Required action: All pictures are to be dropped, and the remaining data set down exactly.

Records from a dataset
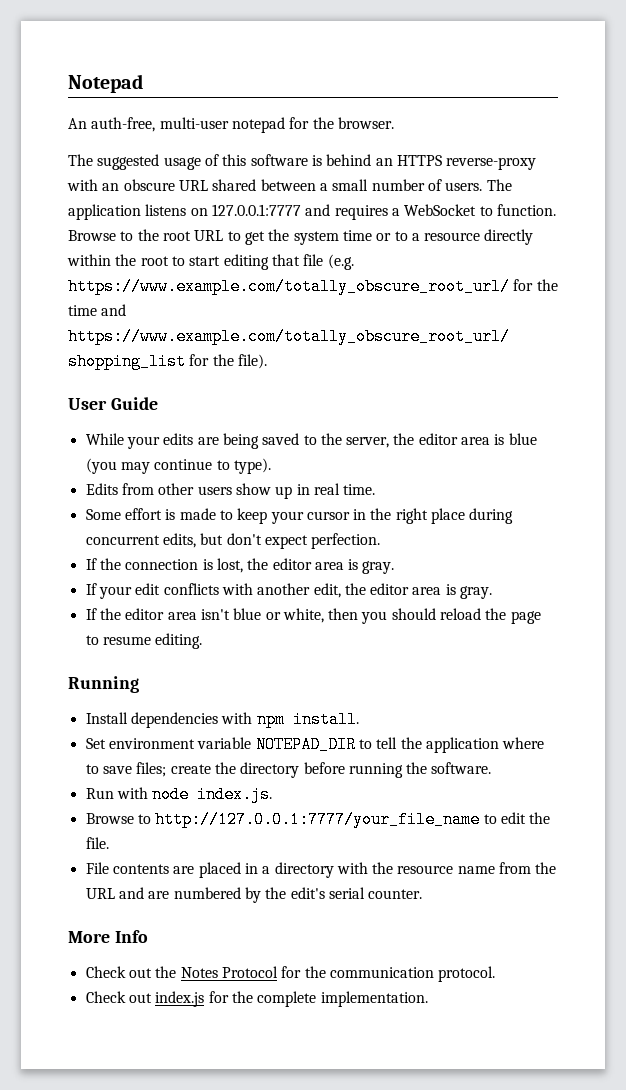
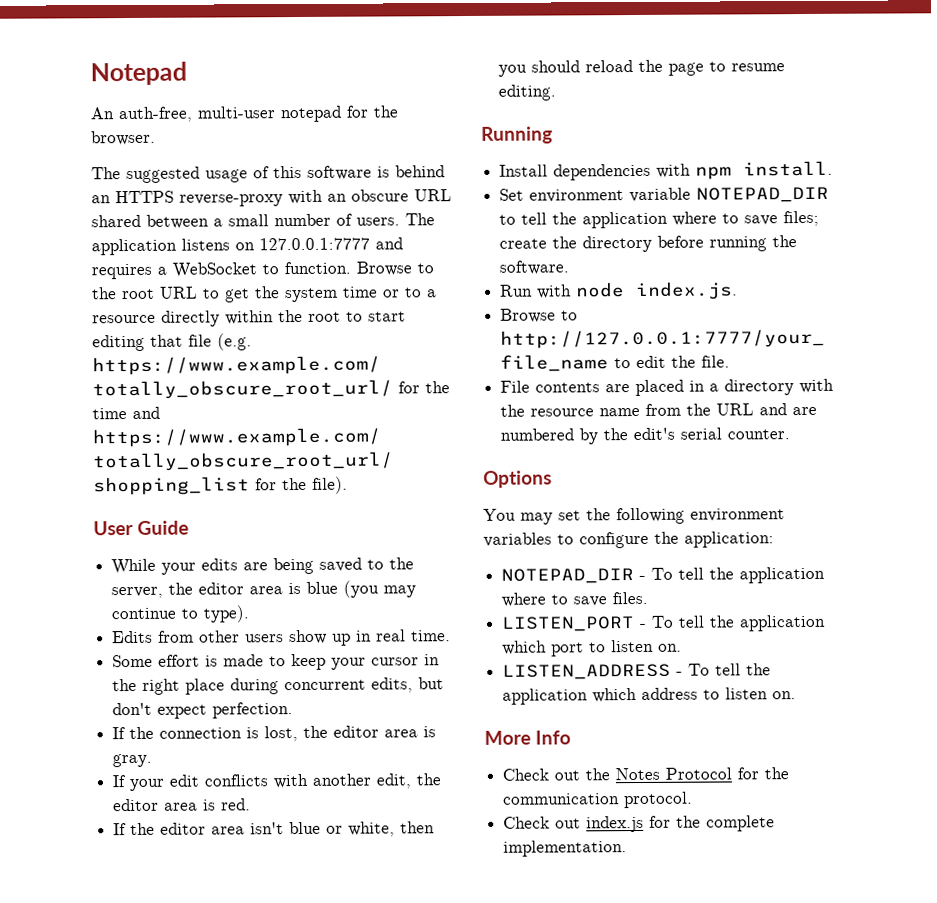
- If your edit conflicts with another edit, the editor area is gray.
+ If your edit conflicts with another edit, the editor area is red.
+ Options
+ You may set the following environment variables to configure the application:
+ NOTEPAD_DIR - To tell the application where to save files.
+ LISTEN_PORT - To tell the application which port to listen on.
+ LISTEN_ADDRESS - To tell the application which address to listen on.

Exercise response:
- If your edit conflicts with another edit, the editor area is gray.
+ If your edit conflicts with another edit, the editor area is red.
+ Options
+ You may set the following environment variables to configure the application:
+ NOTEPAD_DIR - To tell the application where to save files.
+ LISTEN_PORT - To tell the application which port to listen on.
+ LISTEN_ADDRESS - To tell the application which address to listen on.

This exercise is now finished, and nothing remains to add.